**Available data**
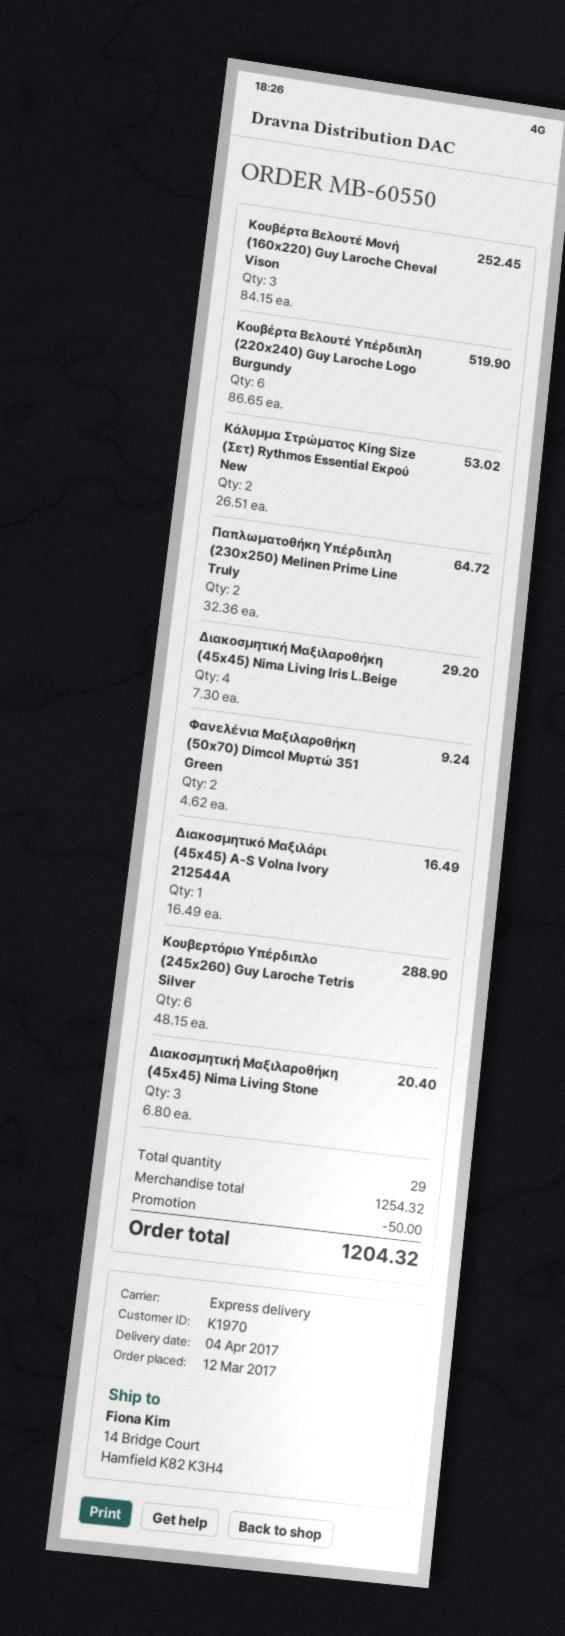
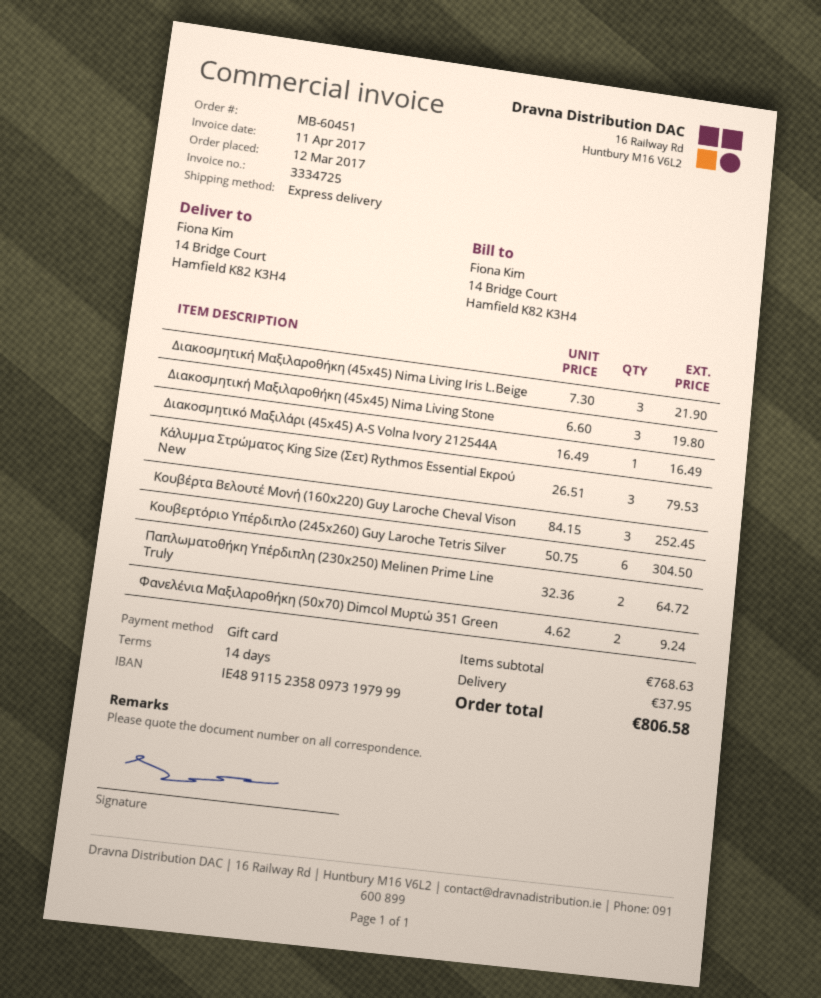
order number: MB-60550 -> MB-60451
Κουβέρτα Βελουτέ Υπέρδιπλη (220x240) Guy Laroche Logo Burgundy: 6 x 86.65 = 519.90 -> none
Κάλυμμα Στρώματος King Size (Σετ) Rythmos Essential Εκρού New: 2 x 26.51 = 53.02 -> 3 x 26.51 = 79.53
Διακοσμητική Μαξιλαροθήκη (45x45) Nima Living Iris L.Beige: 4 x 7.30 = 29.20 -> 3 x 7.30 = 21.90
Κουβερτόριο Υπέρδιπλο (245x260) Guy Laroche Tetris Silver: 6 x 48.15 = 288.90 -> 6 x 50.75 = 304.50
Διακοσμητική Μαξιλαροθήκη (45x45) Nima Living Stone: 3 x 6.80 = 20.40 -> 3 x 6.60 = 19.80
subtotal: 1254.32 -> 768.63
discount: 50.00 -> none
shipping: none -> 37.95
total: 1204.32 -> 806.58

**Work task**
Reproduce the whole listing verbatim and keep all pictures out of it.

**Solved exercise**
order number: MB-60550 -> MB-60451
Κουβέρτα Βελουτέ Υπέρδιπλη (220x240) Guy Laroche Logo Burgundy: 6 x 86.65 = 519.90 -> none
Κάλυμμα Στρώματος King Size (Σετ) Rythmos Essential Εκρού New: 2 x 26.51 = 53.02 -> 3 x 26.51 = 79.53
Διακοσμητική Μαξιλαροθήκη (45x45) Nima Living Iris L.Beige: 4 x 7.30 = 29.20 -> 3 x 7.30 = 21.90
Κουβερτόριο Υπέρδιπλο (245x260) Guy Laroche Tetris Silver: 6 x 48.15 = 288.90 -> 6 x 50.75 = 304.50
Διακοσμητική Μαξιλαροθήκη (45x45) Nima Living Stone: 3 x 6.80 = 20.40 -> 3 x 6.60 = 19.80
subtotal: 1254.32 -> 768.63
discount: 50.00 -> none
shipping: none -> 37.95
total: 1204.32 -> 806.58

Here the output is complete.